___ Dataset records
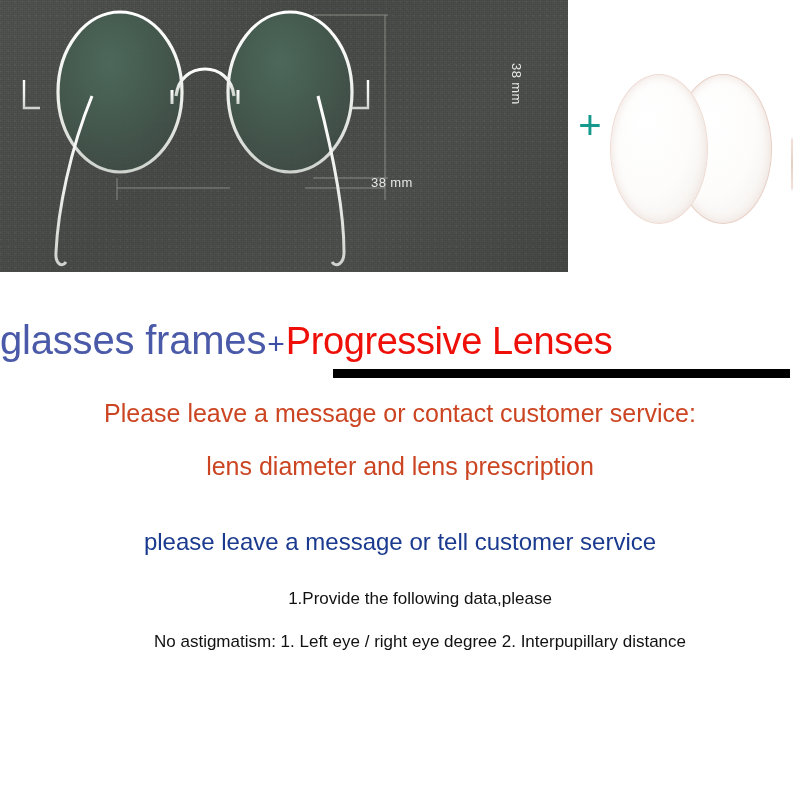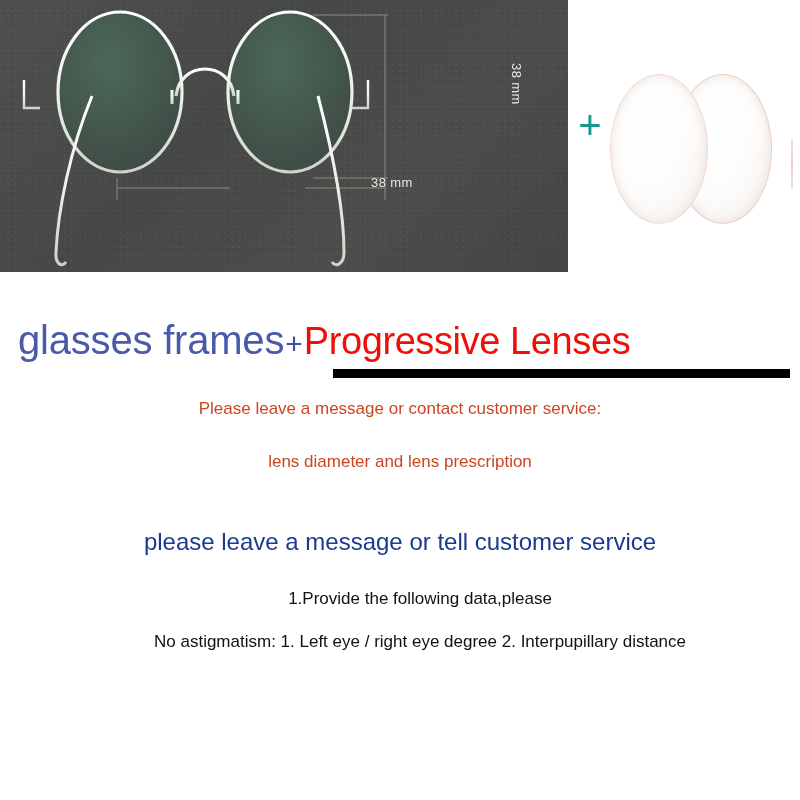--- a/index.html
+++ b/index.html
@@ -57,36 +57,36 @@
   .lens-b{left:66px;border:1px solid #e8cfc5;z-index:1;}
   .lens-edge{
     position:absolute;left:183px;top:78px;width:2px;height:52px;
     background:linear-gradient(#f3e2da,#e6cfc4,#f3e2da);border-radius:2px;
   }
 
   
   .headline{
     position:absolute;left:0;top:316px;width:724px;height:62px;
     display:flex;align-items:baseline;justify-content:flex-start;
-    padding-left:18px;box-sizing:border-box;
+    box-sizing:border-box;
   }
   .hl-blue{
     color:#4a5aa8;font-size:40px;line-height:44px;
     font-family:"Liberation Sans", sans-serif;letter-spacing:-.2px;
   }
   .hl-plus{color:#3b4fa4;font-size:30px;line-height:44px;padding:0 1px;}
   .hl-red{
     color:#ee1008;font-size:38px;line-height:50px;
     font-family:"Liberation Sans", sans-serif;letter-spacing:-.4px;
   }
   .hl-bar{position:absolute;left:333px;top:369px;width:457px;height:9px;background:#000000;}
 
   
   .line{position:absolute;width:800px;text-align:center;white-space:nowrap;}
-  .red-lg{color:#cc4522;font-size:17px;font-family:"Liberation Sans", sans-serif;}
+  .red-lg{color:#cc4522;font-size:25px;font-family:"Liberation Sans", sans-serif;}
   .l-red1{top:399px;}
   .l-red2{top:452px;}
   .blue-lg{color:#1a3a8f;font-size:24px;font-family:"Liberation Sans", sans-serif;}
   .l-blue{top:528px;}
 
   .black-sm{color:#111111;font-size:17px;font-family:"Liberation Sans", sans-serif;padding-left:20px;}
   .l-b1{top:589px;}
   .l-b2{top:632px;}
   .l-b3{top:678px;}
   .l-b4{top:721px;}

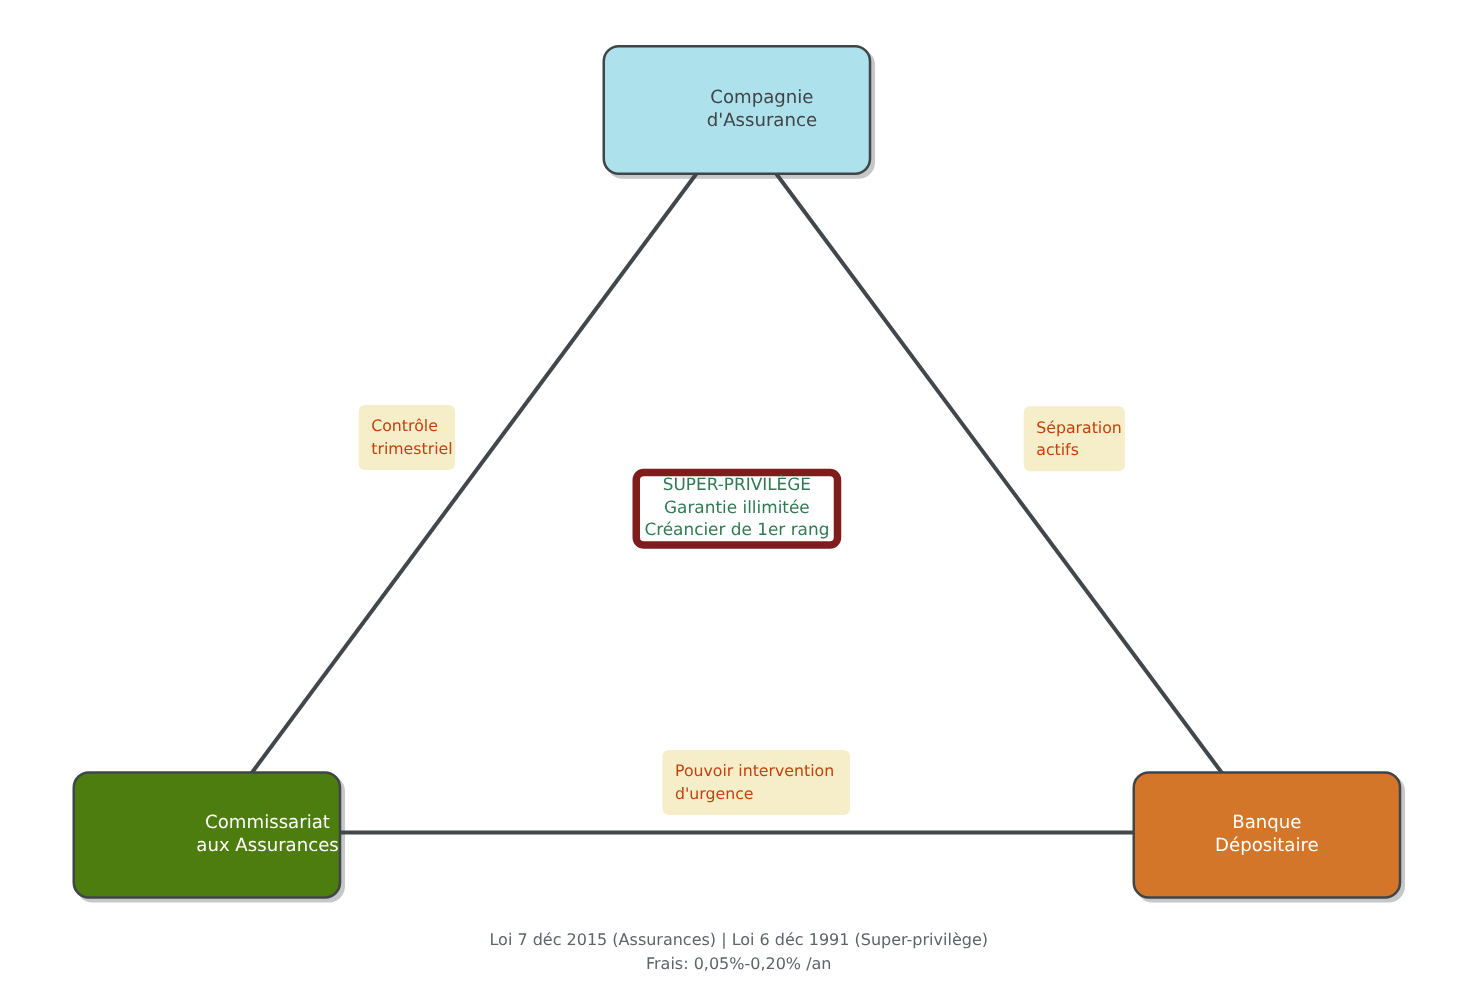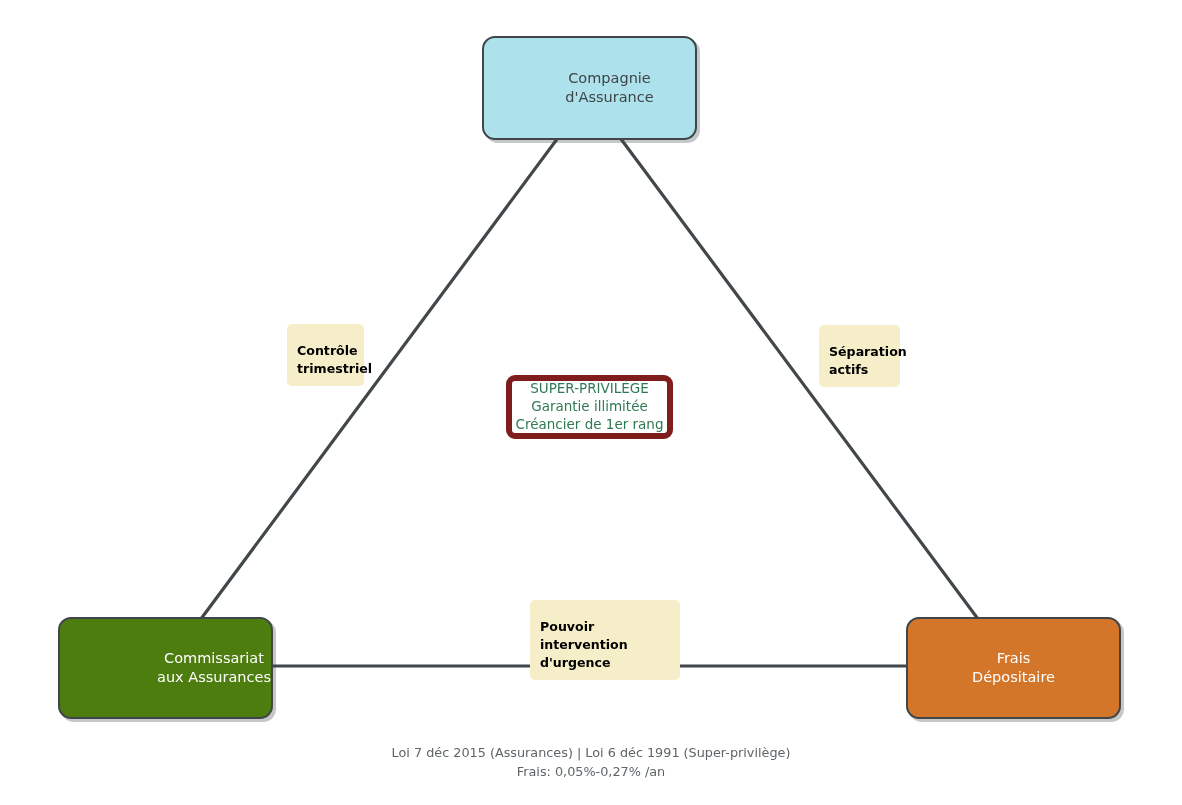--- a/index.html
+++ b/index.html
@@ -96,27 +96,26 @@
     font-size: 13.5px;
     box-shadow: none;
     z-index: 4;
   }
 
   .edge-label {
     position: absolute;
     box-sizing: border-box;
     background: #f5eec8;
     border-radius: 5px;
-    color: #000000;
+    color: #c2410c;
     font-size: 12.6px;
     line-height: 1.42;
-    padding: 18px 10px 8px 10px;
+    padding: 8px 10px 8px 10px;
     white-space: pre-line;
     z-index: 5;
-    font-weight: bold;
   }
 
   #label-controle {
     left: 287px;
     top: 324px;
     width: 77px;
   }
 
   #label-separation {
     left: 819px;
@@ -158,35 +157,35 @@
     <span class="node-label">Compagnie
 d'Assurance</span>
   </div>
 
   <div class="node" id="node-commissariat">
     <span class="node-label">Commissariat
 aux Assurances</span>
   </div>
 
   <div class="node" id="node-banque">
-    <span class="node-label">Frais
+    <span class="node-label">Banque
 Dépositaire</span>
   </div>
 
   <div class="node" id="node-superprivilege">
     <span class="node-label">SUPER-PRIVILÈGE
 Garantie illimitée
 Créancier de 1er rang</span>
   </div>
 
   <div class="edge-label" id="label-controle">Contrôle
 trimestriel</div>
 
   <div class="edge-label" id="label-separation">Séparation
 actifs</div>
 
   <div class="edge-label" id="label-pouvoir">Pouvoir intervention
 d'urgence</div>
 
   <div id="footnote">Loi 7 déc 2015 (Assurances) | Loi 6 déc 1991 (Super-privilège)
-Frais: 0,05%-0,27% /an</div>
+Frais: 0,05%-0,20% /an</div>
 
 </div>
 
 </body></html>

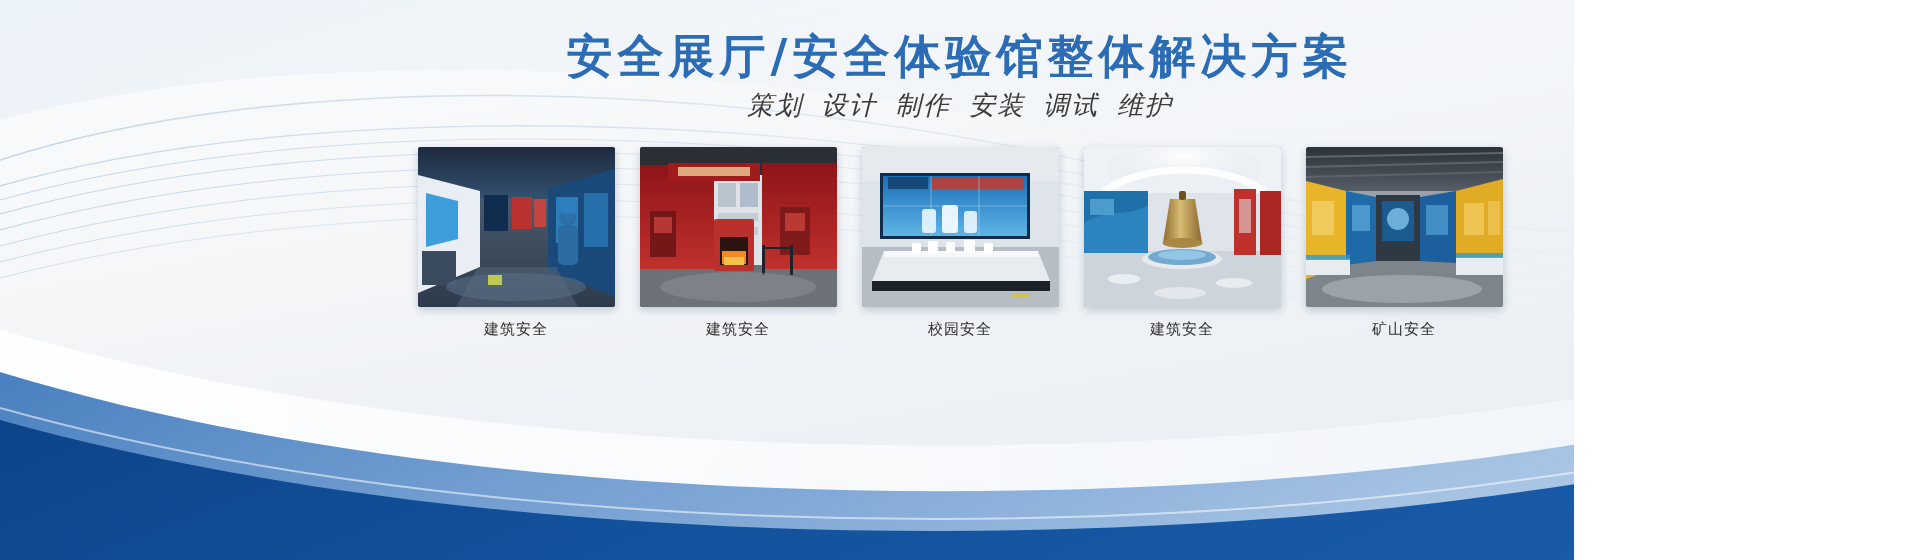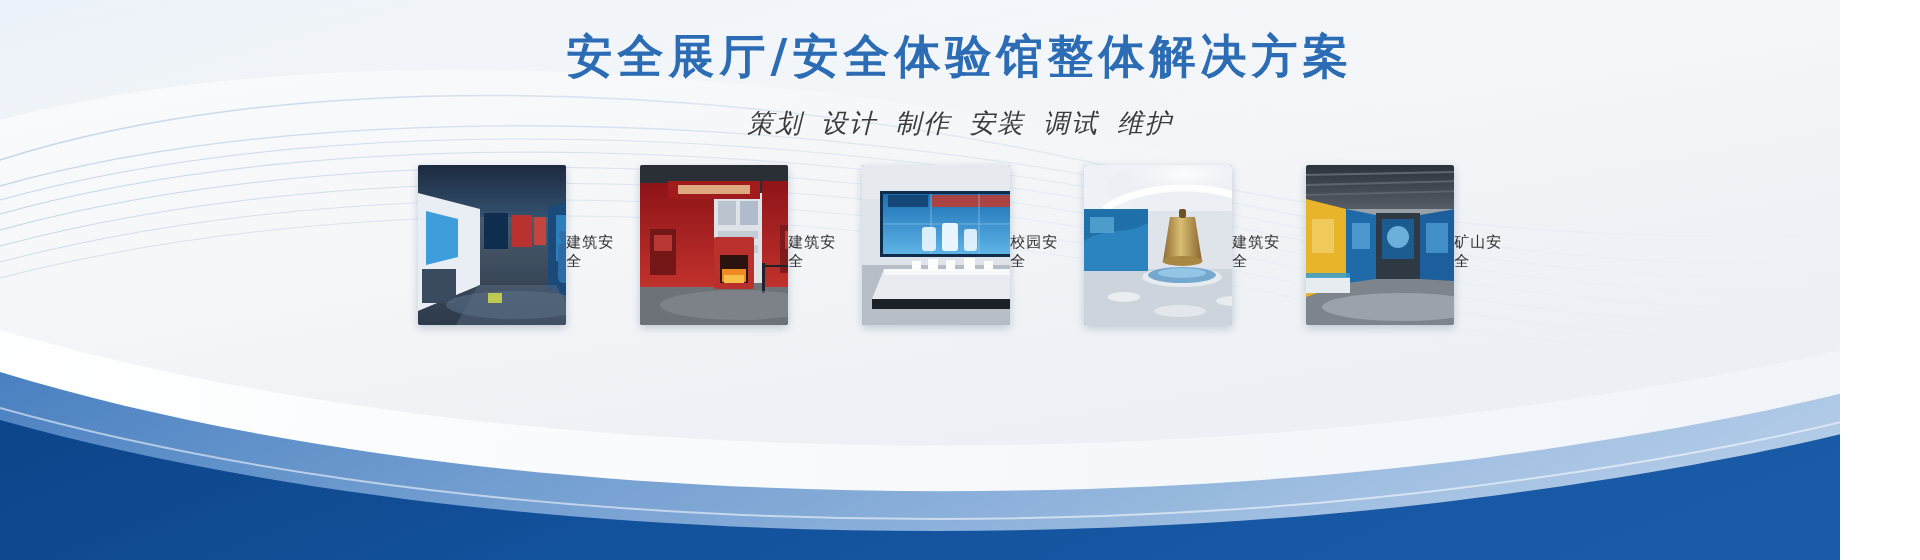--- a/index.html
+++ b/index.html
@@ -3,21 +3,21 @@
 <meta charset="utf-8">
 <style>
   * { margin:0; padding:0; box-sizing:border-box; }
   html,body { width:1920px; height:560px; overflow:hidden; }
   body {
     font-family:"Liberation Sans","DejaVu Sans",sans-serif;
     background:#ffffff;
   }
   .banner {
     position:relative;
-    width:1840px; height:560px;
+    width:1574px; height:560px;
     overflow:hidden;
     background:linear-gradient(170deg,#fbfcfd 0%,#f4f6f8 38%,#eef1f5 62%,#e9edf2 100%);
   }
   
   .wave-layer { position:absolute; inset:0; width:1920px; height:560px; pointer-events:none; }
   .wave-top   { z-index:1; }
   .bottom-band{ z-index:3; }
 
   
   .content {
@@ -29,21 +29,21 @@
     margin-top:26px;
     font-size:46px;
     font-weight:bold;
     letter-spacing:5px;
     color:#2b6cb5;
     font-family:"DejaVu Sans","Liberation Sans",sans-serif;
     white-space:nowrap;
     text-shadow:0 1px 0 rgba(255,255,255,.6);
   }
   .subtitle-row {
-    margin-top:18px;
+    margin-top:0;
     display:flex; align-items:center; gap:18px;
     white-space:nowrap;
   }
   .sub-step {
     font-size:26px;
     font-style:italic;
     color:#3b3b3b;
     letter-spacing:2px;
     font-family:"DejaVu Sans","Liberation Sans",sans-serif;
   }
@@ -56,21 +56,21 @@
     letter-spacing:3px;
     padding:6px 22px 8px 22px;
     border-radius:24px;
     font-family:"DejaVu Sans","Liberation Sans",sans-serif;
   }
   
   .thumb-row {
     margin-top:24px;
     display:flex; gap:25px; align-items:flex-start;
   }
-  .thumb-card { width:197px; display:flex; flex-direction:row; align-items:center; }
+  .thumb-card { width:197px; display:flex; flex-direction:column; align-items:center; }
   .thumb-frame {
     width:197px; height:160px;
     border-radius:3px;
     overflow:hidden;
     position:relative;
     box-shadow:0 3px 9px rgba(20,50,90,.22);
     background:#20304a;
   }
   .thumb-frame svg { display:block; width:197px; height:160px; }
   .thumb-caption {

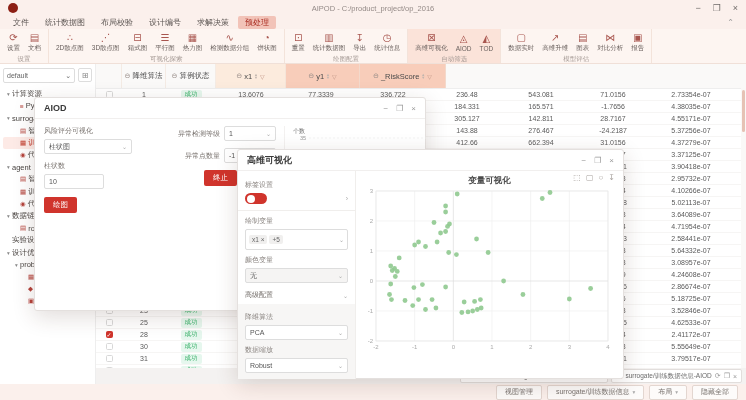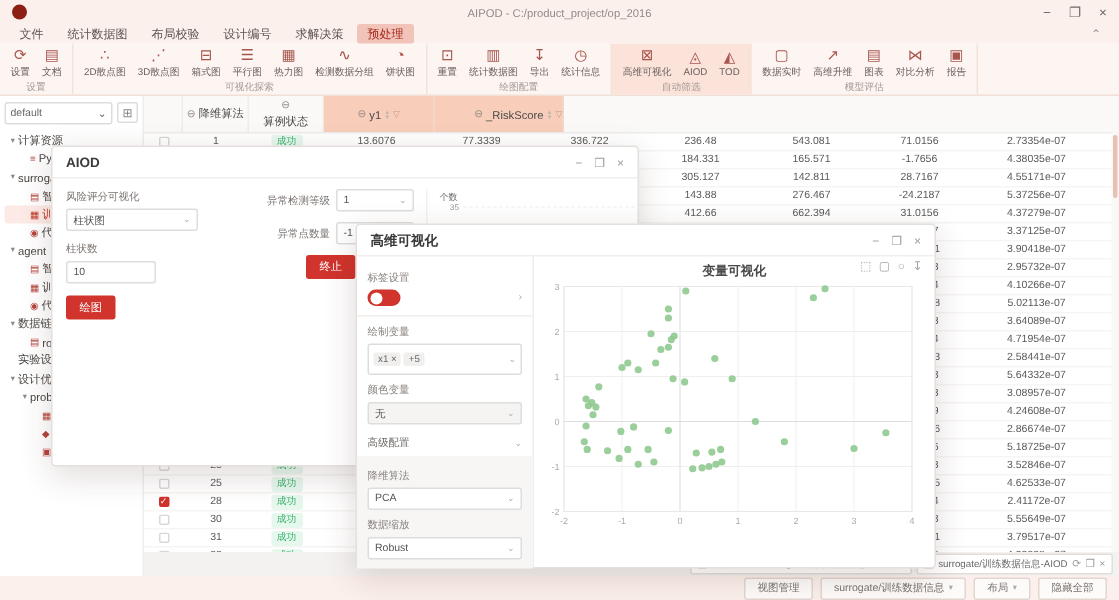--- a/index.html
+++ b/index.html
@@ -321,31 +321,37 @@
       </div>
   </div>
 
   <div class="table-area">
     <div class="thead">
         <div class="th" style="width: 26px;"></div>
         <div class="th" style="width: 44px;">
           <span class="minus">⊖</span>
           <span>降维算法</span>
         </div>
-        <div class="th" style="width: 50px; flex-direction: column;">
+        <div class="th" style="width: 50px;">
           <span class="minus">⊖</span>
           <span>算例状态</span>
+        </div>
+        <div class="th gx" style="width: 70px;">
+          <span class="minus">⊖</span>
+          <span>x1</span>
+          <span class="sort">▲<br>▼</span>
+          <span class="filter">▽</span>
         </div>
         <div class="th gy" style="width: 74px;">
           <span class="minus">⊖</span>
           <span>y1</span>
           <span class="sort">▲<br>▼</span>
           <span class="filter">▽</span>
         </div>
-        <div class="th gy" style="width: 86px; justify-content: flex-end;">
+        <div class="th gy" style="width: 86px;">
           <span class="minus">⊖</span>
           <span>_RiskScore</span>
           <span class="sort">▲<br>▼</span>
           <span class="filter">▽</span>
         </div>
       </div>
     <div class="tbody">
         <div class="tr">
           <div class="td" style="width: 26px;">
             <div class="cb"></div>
______
§ Work task
Look at the records above. Copy every line where the string "center" occurs.

§ Worked solution
   .line{position:absolute;width:800px;text-align:center;white-space:nowrap;}
     display:flex; align-items:center; gap:18px;
-  .thumb-card { width:197px; display:flex; flex-direction:row; align-items:center; }
+  .thumb-card { width:197px; display:flex; flex-direction:column; align-items:center; }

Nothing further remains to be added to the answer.